“It’s not always the heart. Sometimes the mind breaks as well.” r.h. Sin
We live our lives trying to measure up. But measure up to what? Perhaps to a standard that was set by our parents, a teacher, by society or even by religion. I get it. You’re the female who works tirelessly to make sure everyone else is comfortable and happy. You overthink and stretch yourself, because you want to be enough more than enough. There are only a certain number of hours in a day, and you want to attack those hours. No regrets. At the end of the day, when your head finally hits the pillow, you wonder if you should’ve done more. Could you have been more perfect?
The answer is no. As always, you went over and beyond what was expected of you.
But people have dropped out of your life, haven’t they? And it hurts like hell. You’ve been shocked, disappointed, and sometimes abandoned. Left to wonder what you could’ve done differently. Maybe if you’d been softer or more authoritative … prettier or more outgoing … thinner or more educated. What if you hadn’t lost your temper? What if you’d spoken up about what was bothering you much sooner? What if you’d let more things slide? The what ifs are endless, and they wear on you. Maybe if you had been enough, you would have been more worthy of love. I mean, bottom line is that if people stop loving you, then something must be wrong with you. Right?
The answer is no. You are enough. The problem isn’t you.
But there are other women who have it all together. They have perfect relationships with their families and they are successful in whatever they do. They’re accepted and happy. You see them out, don’t you? They’re the ones who are always fixed up head to toe, wearing a smile. They must be doing something that you aren’t doing. What is the secret?
The secret is that there is no secret.
When we compare ourselves to others, we diminish the grandest act of God. You are his most prized creation, created in His own image. No one else in the world is exactly like you. What makes you unique (you know, those things you see as flaws ) those are what make you so beautiful.

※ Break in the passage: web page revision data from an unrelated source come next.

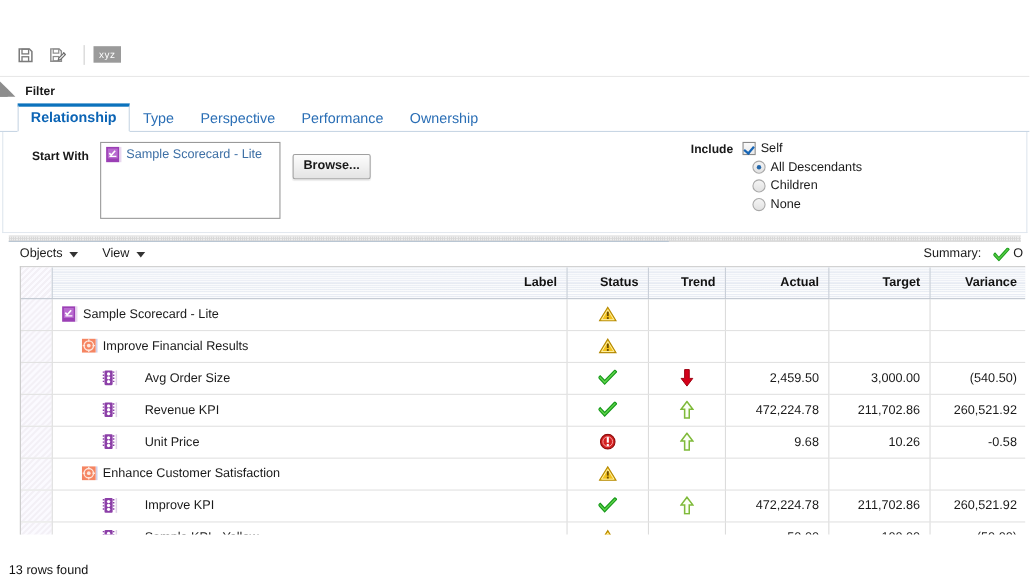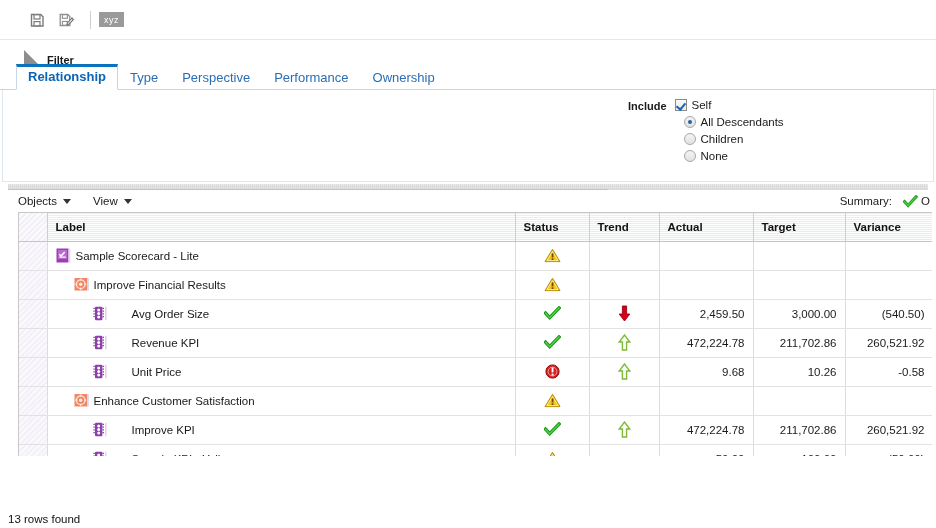--- a/index.html
+++ b/index.html
@@ -18,9 +18,10 @@
     height: 40px;
     display: flex;
     align-items: center;
-    padding: 0 24px;
+    padding: 0 10px;
     background: #fff;
     border-bottom: 1px solid #e8e8e8;
+    margin-top: 30px;
   }
   .tb-btn {
     width: 26px; height: 26px;

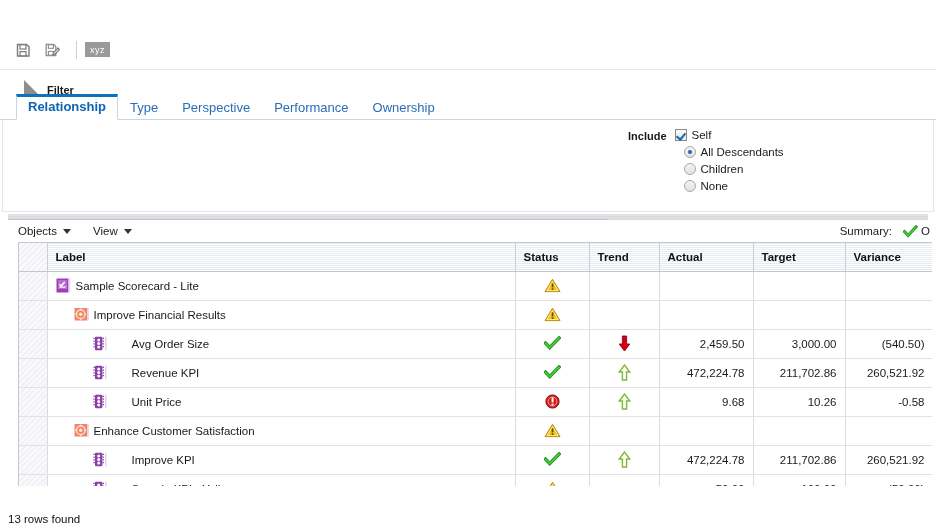--- a/index.html
+++ b/index.html
@@ -52,8 +52,7 @@
   #filter-header {
     height: 26px;
     display: flex;
-    align-items: flex-end;
-    padding-left: 24px;
+    align-items: center;
     background: #fff;
   }
   .disclosure {

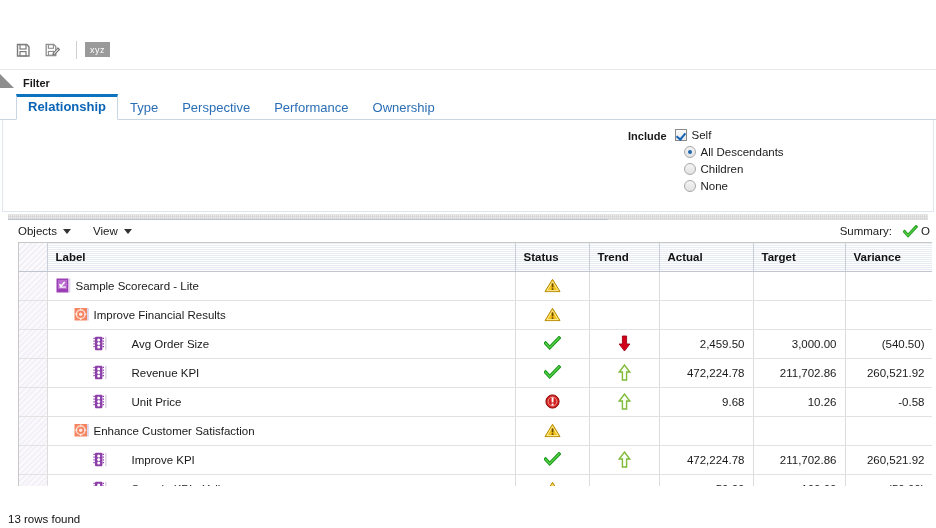--- a/index.html
+++ b/index.html
@@ -385,6 +385,22 @@
 
 <div id="filter-body">
 
+  <div id="startwith-group">
+    <div class="field-label">Start With</div>
+    <div id="startwith-box">
+      <div class="sw-item">
+        <svg class="ico" width="15" height="15" viewBox="0 0 15 15">
+          <rect x="0.5" y="0.5" width="12" height="14" fill="#9b3fb5"></rect>
+          <rect x="2" y="2" width="9" height="9" fill="#b96bd0"></rect>
+          <path d="M3.4 6.2l1.7 1.9 3.6-4" fill="none" stroke="#ffffff" stroke-width="1.5"></path>
+          <path d="M3.4 9.1h6.4" stroke="#ffffff" stroke-width="1.2"></path>
+          <rect x="12.6" y="0.5" width="1.8" height="14" fill="#e8d6ef"></rect>
+        </svg>
+        <span class="lbl">Sample Scorecard - Lite</span>
+      </div>
+    </div>
+    <div id="browse-btn">Browse...</div>
+  </div>
 
   <div id="include-group">
     <div class="field-label">Include</div>

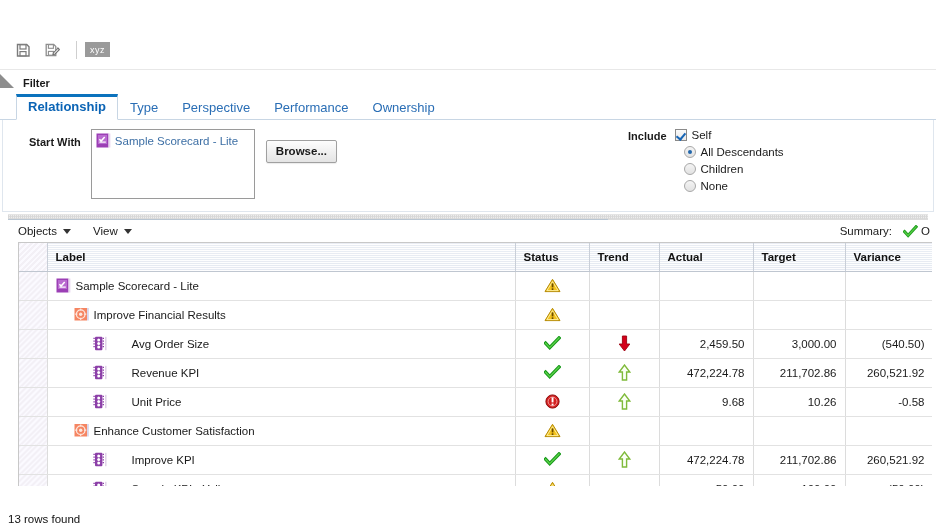--- a/index.html
+++ b/index.html
@@ -288,7 +288,7 @@
     border-bottom: 1px solid #bfc6d0;
     font-size: 11.5px;
     font-weight: bold;
-    text-align: left;
+    text-align: right;
     padding: 0 8px;
     color: #121212;
     cursor: pointer;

That woman you see out and about in town who “has it all together”.
Stop.
Picture her in your mind right now.
Yeh, she’s just like you. She looks in a mirror and sees all the things she wishes were different about herself. She’s had broken relationships, she’s lost her temper, she’s said things she wishes she’d never said and has done things she wishes she could un-do. She balances work and family and hits the pillow at night just as hard as you do. We’re all far more alike than we are different. Some just wear better masks.
Sometimes our minds break.
We forget life isn’t a competition … that there are no winners or losers.
The truth is, no one is doing life better than someone else. We’re all doing our best. If you’re breathing right now, you’re winning. Period. So stop looking for what’s wrong with you and start seeing all that’s so perfectly wonderful about you. When you begin to love yourself, others will love you back. What you believe about yourself, others will believe. And your strengths far outweigh your weaknesses. Trust that and go with it. There’s no need to fake it until you make it, because you’ve already made it. You are enough. Today, this moment, you’re everything you need to be.
As for those people who’ve left you and who’ve stopped loving you.
To those people who’ve made you feel like you’re not enough.
Let them go.
There are people who want to love you just as you are.